SQL Interview Questions: 3 Tech Screening Exercises (For Data Analysts)

Over the last 6 years I’ve been part of many job interviews – on both sides of the table. The most fun, but also the most feared, part of the process is the technical screening. In this article, I’ll show you three SQL test exercises that, in my experience, are quite typical in data analyst job interviews. (And hey, these are “sample” SQL interview questions but they are heavily based on reality!)

Before the tasks – What can you expect in an SQL technical screening?

There are two common ways an SQL tech screening can be done.

sql interview questions tech screeningThe simpler but less common way is that you get a computer, a data set and a task. While you are solving the task, the interviewers are watching and asking questions. A little trial and error is totally fine, as long as you can come up with the correct solution in a reasonable amount of time.

The other, more difficult (and by the way much more common) way is the whiteboard interview. In this case, you don’t get a computer. You have to solve the task and sketch up the code on a whiteboard. This means that you won’t get feedback (at least not from a computer) on whether you made a logical or a syntax error in your code. Of course, you can still solve the tasks by thinking iteratively (cracking the different SQL problems one by one), but you have to be very confident with your SQL skills.

Additionally, usually you have to solve the tasks on the fly. Maybe you will get 3-5 minutes of thinking time but that’s the maximum you can expect. The good news is that because of that you will get relatively simpler tasks. (See the difficulty level below!)

Note: there are other types of tech screening – like the take-home assignment – where you can prove that you can solve more complex coding challenges, too.

Test yourself!

Here are three SQL interview questions that are really close to what I actually got or gave on data analyst/scientist job interviews!
Try to solve all of them as if they were whiteboard interviews!
In the second half of the article, I’ll show you the solutions, too!

SQL Interview Question #1

Let’s say you have two SQL tables: authors and books.
The authors dataset has 1M+ rows; here’s the first six rows:

author_name book_name
author_1 book_1
author_1 book_2
author_2 book_3
author_2 book_4
author_2 book_5
author_3 book_6

The books dataset also has 1M+ rows and here’s the first six:

book_name sold_copies
book_1 1000
book_2 1500
book_3 34000
book_4 29000
book_5 40000
book_6 4400

Create an SQL query that shows the TOP 3 authors who sold the most books in total!

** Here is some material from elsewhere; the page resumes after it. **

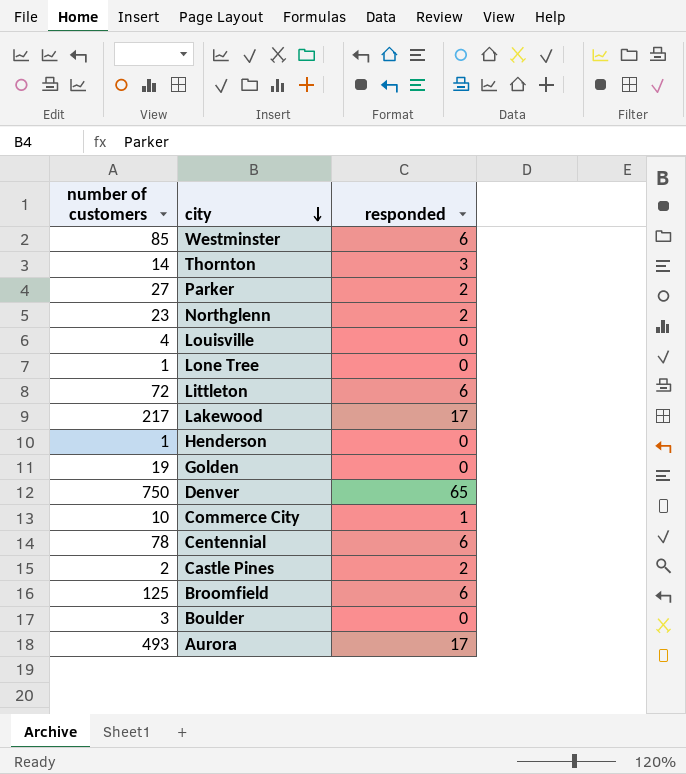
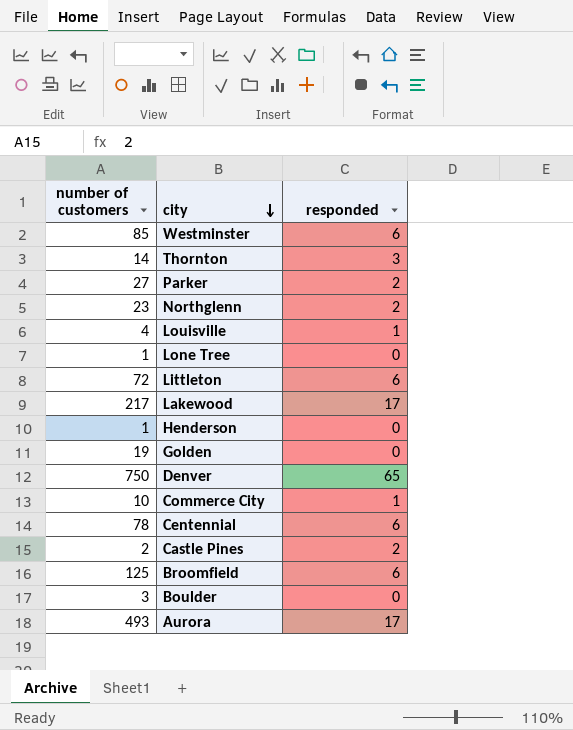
Louisville | responded: 0 -> 1

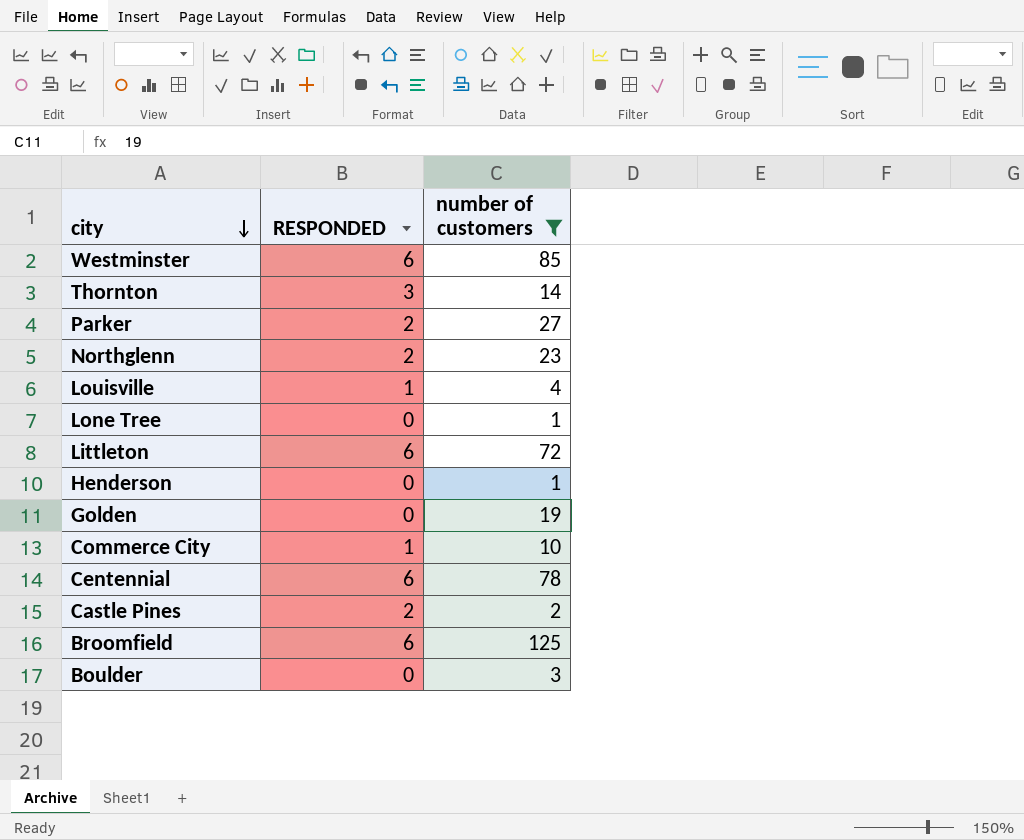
filter: none -> number of customers <= 125
column name: responded -> RESPONDED
column number of customers | position: 1 -> 3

(Note: I got a very, very similar SQL interview question for a data scientist position at a very well-known Swedish IT company.)

SQL Interview Question #2

You work for a startup that makes an online presentation software. You have an event log that records every time a user inserted an image into a presentation. (One user can insert multiple images.) The event_log SQL table looks like this:

user_id event_date_time
7494212 1535308430
7494212 1535308433
1475185 1535308444
6946725 1535308475
6946725 1535308476
6946725 1535308477

…and it has over one billion rows.
Note: If the event_date_time column’s format doesn’t look familiar, google “epoch timestamp”!

Write an SQL query to find out how many users inserted more than 1000 but less than 2000 images in their presentations!

(Note: I personally created and used this interview question to test data analysts when I was freelancing and my clients needed help in their hiring process.)

SQL Interview Question #3

You have two SQL tables! The first one is called employees and it contains the employee names, the unique employee ids and the department names of a company. Sample:

department_name employee_id employee_name
Sales 123 John Doe
Sales 211 Jane Smith
HR 556 Billy Bob
Sales 711 Robert Hayek
Marketing 235 Edward Jorgson
Marketing 236 Christine Packard

The second one is named salaries. It holds the same employee names and the same employee ids – and the salaries for each employee. Sample:

salary employee_id employee_name
500 123 John Doe
600 211 Jane Smith
1000 556 Billy Bob
400 711 Robert Hayek
1200 235 Edward Jorgson
200 236 Christine Packard

The company has 546 employees, so both tables have 546 rows.

Print every department where the average salary per employee is lower than $500!

(Note: I created this test question based on a real SQL interview question that I heard from a friend, who applied at one of the biggest social media companies (name starts with ‘F.’ :))

Solution of SQL Interview Question #1

The solution code is:

SELECT authors.author_name, SUM(books.sold_copies) AS sold_sum
FROM authors
JOIN books
ON books.book_name = authors.book_name
GROUP BY authors.author_name
ORDER BY sold_sum DESC
LIMIT 3;

And here is a short explanation:

1. First you have to initiate the JOIN. I joined the two tables by using:

SELECT *
FROM authors
JOIN books
ON books.book_name = authors.book_name;

2. After that, I used a SUM() function with a GROUP BY clause. This means that in the SELECT statement I had to replace the * with the author_name and sold_copies columns. (It’s not mandatory to indicate from which table you are selecting the columns, but it’s worth it. That’s why I used authors.author_name and books.sold_copies.)

3. Eventually, I ORDERed the results in DESCending order. (Just for my convenience, I also renamed the sum column to sold_sum using the AS sold_sum method in the SELECT statement.)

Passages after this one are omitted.